Radical, Serum wzmacniająco-regenerujące do włosów osłabionych i wypadających - porostowy przyjemniak :D
Zwykle jakoś w końcówce sierpnia zaczyna się dla mnie okres przesilenia jesiennego, który swoje apogeum w postaci sennych dwóch tygodni ma właśnie teraz :D. Gdybym mogła to spałabym ciągle i w każdym ułożeniu. Do tego zwykle cierpię na zwiększone, sezonowe wypadanie włosów, które nigdy nie jest niczym miłym. W tym roku, aby przeciwdziałać, wdrożyłam na początku sierpnia do pielęgnacji Serum wzmacniająco-regenerujące do włosów osłabionych i wypadających z serii Radical od Farmony, w które zaopatrzyłam się przy okazji jednej z promocji w Rossmannie. Powiem Wam tyle - warto było :D. Dawno temu używałam innego "radicalnego" cuda na porost włosów - z linii Med (KLIK!).
Miękka tuba jest całkiem znośnym rozwiązaniem, ale bardzo brakuje mi tutaj wąskiego aplikatora, dzięki któremu łatwiej zaaplikowałabym produkt na skórę głowy. Na razie pozostaje mi rozcieranie serum w palcach i wmasowywanie w skórę głowy :D. Same etykiety są ładne, apteczno-roślinne i dopracowane. Bardzo mi się podobają, a dodatkowo - są trwałe.
100ml serum kosztuje od 10 do 12zł w zależności od miejsca.
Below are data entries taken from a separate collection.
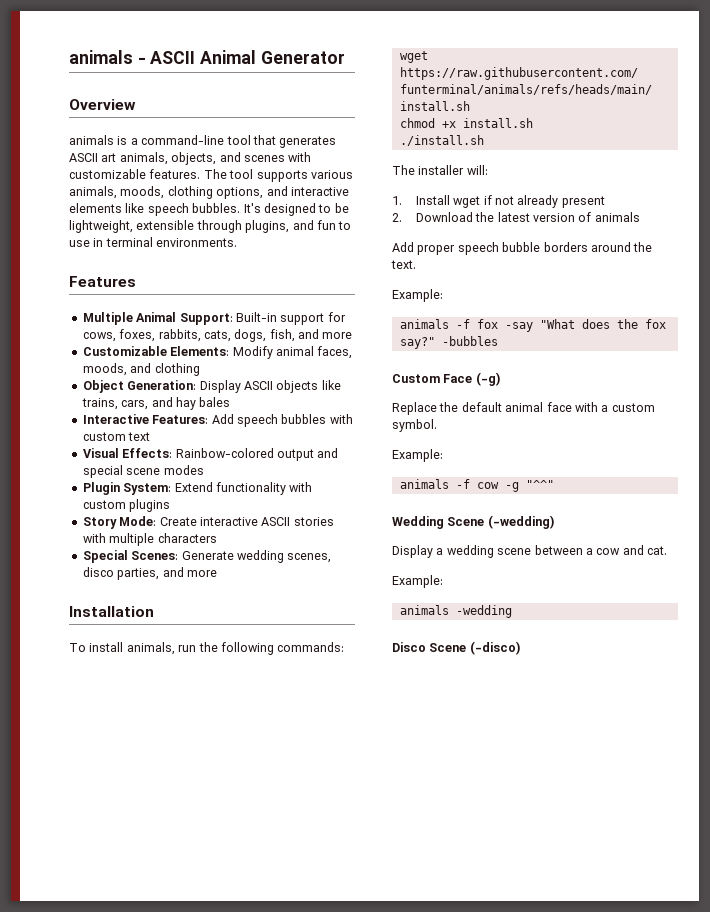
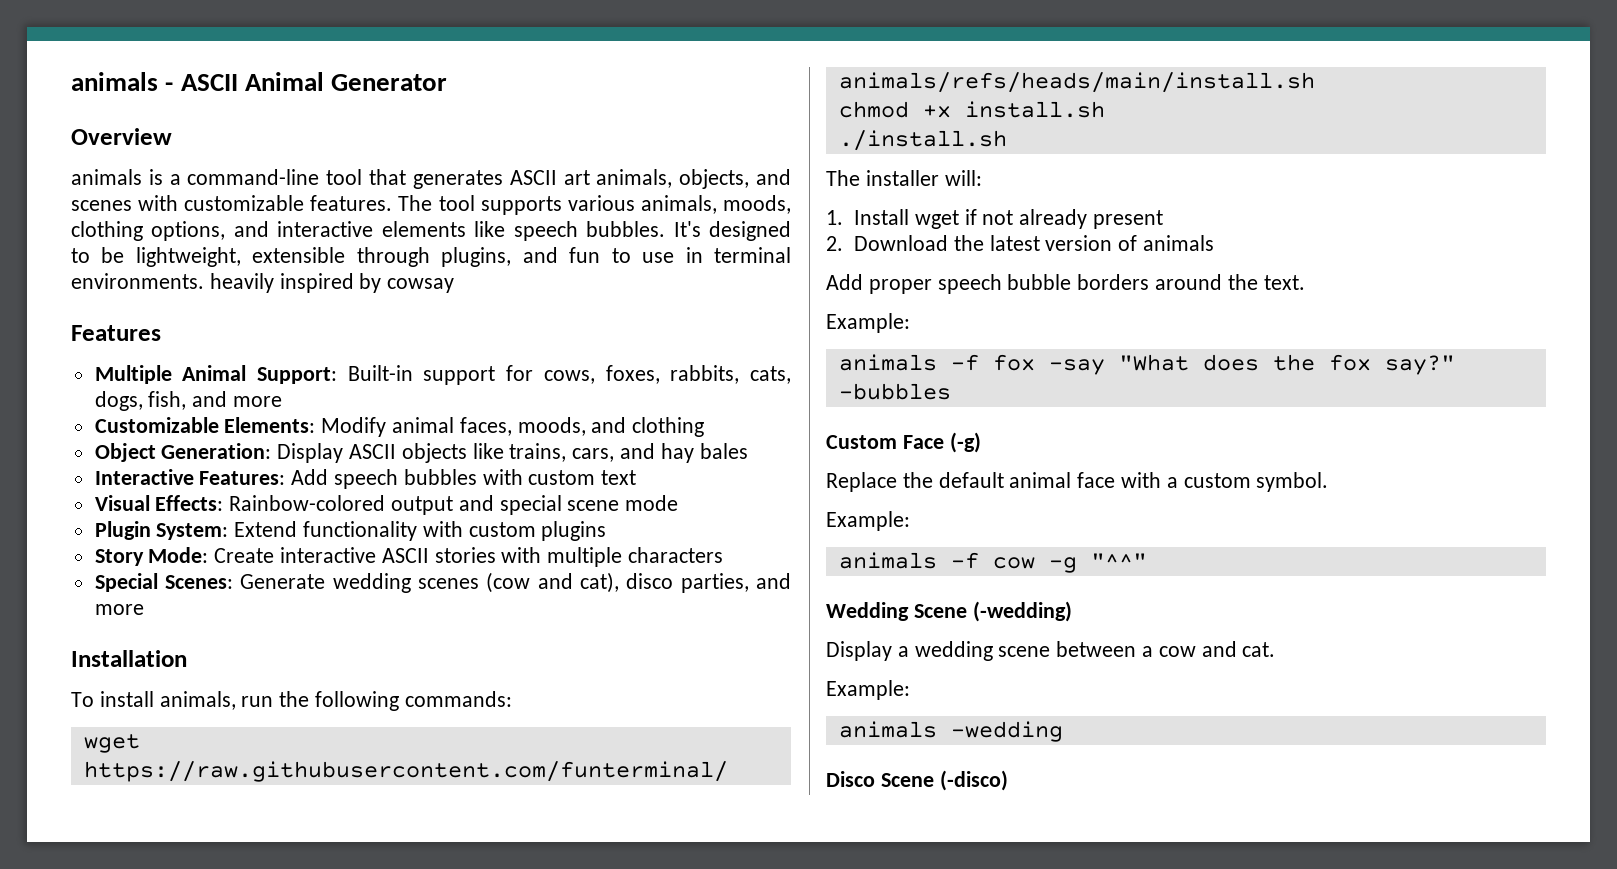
- It's designed to be lightweight, extensible through plugins, and fun to use in terminal environments.
+ It's designed to be lightweight, extensible through plugins, and fun to use in terminal environments. heavily inspired by cowsay
- Visual Effects: Rainbow-colored output and special scene modes
+ Visual Effects: Rainbow-colored output and special scene mode
- Special Scenes: Generate wedding scenes, disco parties, and more
+ Special Scenes: Generate wedding scenes (cow and cat), disco parties, and more

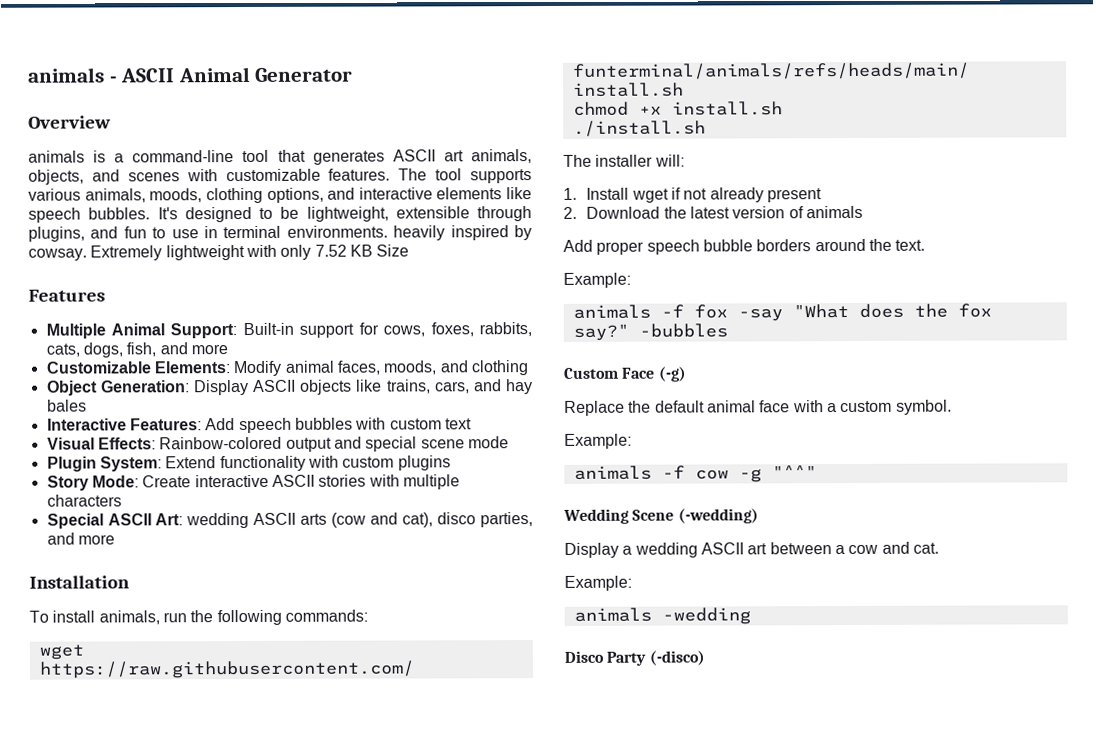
- It's designed to be lightweight, extensible through plugins, and fun to use in terminal environments. heavily inspired by cowsay
+ It's designed to be lightweight, extensible through plugins, and fun to use in terminal environments. heavily inspired by cowsay. Extremely lightweight with only 7.52 KB Size
- Special Scenes: Generate wedding scenes (cow and cat), disco parties, and more
+ Special ASCII Art: wedding ASCII arts (cow and cat), disco parties, and more
- Display a wedding scene between a cow and cat.
+ Display a wedding ASCII art between a cow and cat.
- Disco Scene (-disco)
+ Disco Party (-disco)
100ml serum kosztuje od 10 do 12zł w zależności od miejsca.
Skład:
Serum bazuje w głównej mierze na alkoholu tłuszczowym, oleju rycynowym i glicerynie z pięknymi dodatkami: ekstraktem ze skrzypu, pantenolem, argininą, inuliną i mocznikiem - a wszystkie one pojawiają się przed zapachem! Końcówkę składu stanowią pochodna gumy guar (filmformer) oraz konserwanty i kompozycja zapachowa. Przed pierwszym zastosowaniem warto rozważyć zrobienie domowej próby uczuleniowej (KLIK!). Nie zawiera substancji, które zrobiłyby długodystansową krzywdę włosom na długości.
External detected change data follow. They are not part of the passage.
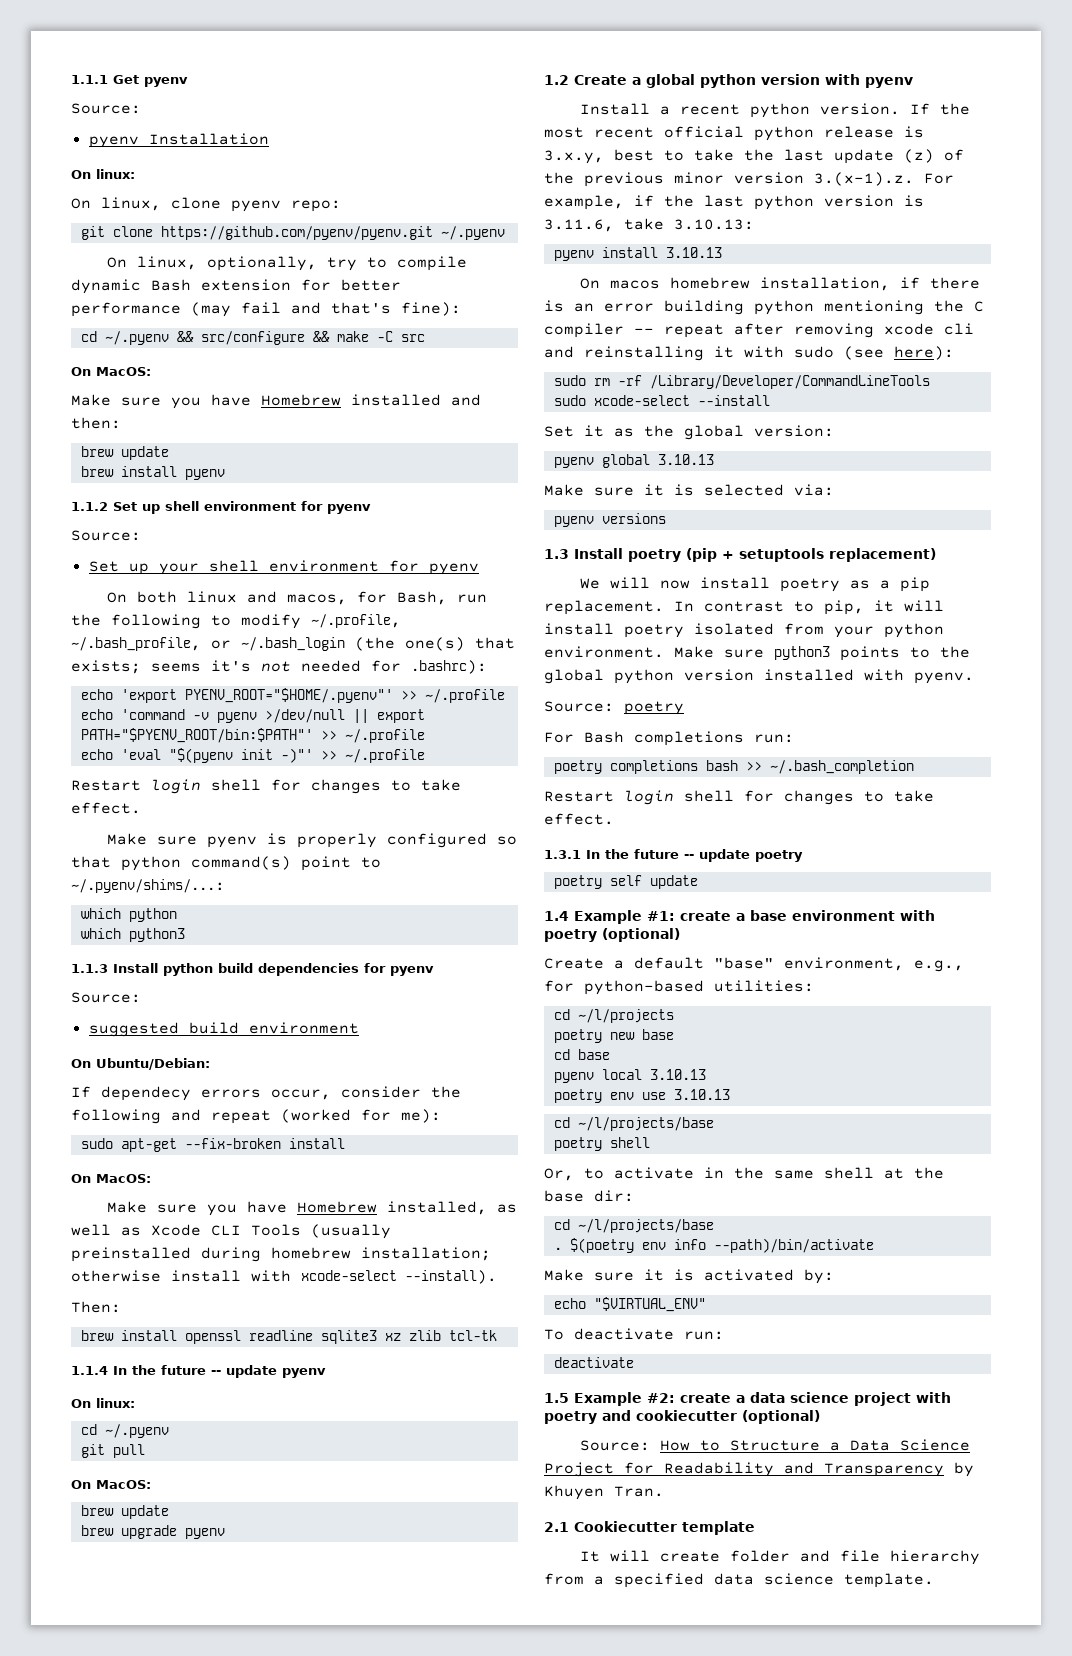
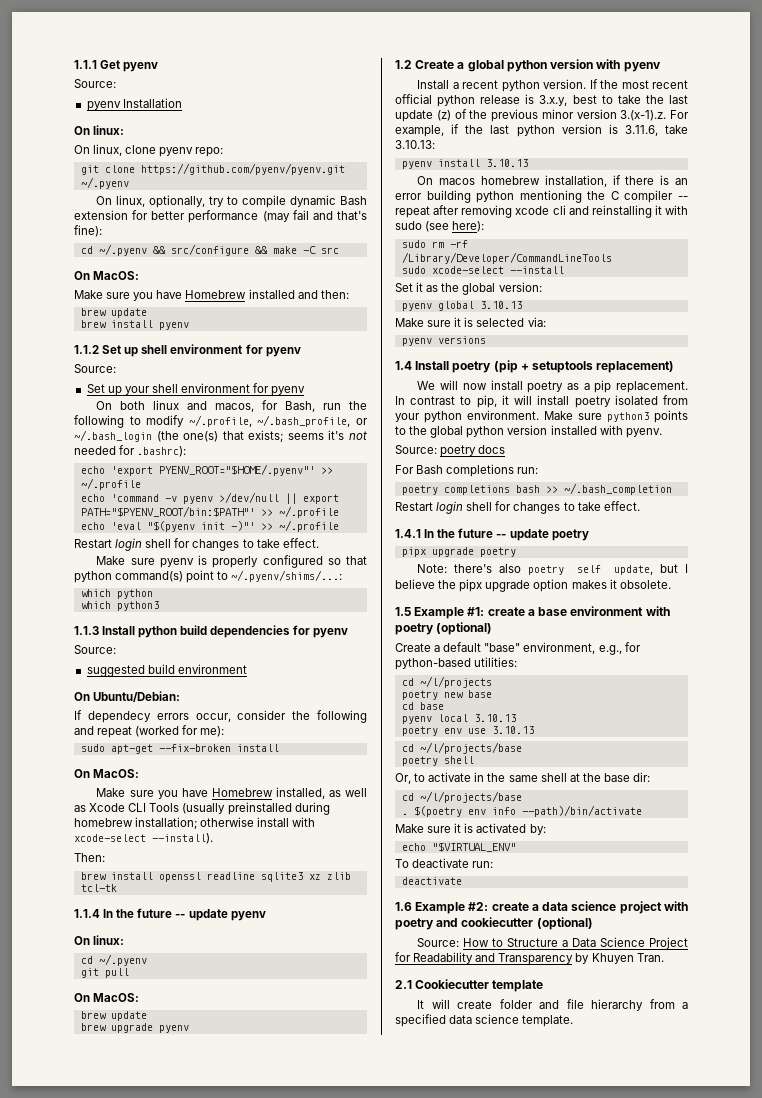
- 1.3 Install poetry (pip + setuptools replacement)
+ 1.4 Install poetry (pip + setuptools replacement)
- Source: poetry
+ Source: poetry docs
- 1.3.1 In the future -- update poetry
+ 1.4.1 In the future -- update poetry
- poetry self update
- 1.4 Example #1: create a base environment with poetry (optional)
+ pipx upgrade poetry
+ Note: there's also poetry self update, but I believe the pipx upgrade option makes it obsolete.
+ 1.5 Example #1: create a base environment with poetry (optional)
- 1.5 Example #2: create a data science project with poetry and cookiecutter (optional)
+ 1.6 Example #2: create a data science project with poetry and cookiecutter (optional)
Ma ledwie wyczuwalny, neutralny, może odrobinę mydlany zapach i średnią gęstość.
Serum nakładam przed myciem (na minimum 15 minut, dłuższe, kilkugodzinne posiedzenia robię tylko w przypadku olejowania) w ilości małego orzecha laskowego. Kosmetyk po prostu rozcieram w palcach, którymi masuję skórę głowy ;). Sam skalp po aplikacji jest zadowolony - nie odczuwać żadnego pieczenia, swędzenia czy uczucia ciepła.
Powiem Wam, że wielkość kołtuna w odpływie zmalała mi chyba o połowę, a włosy są znacząco się wydłużyły w ciągu tych 6-7 tygodni (nie uprawiam włosowej geodezji - to moje odczucia ;)). Podejrzewam się, że przyrost zwiększył się o około 30%, bo mniej-więcej taką różnicę mogę wizualnie (przy myciu) zauważyć). Pomimo nieco niewygodnej aplikacji - serum jest całkiem wydajne - nadal mam chyba 1/3 opakowania. A do tego niedrogie :D. Myślę, że można też (dzięki całkiem ładnemu składowi) rozważyć jego stosowanie na długości - ale mnie szczerze było żal zużywać to cudo poza skórą głowy :D.
W taki oto sposób promocja przyczyniła się do poznania cuda porostowego :D. A może Wy macie jakieś własne?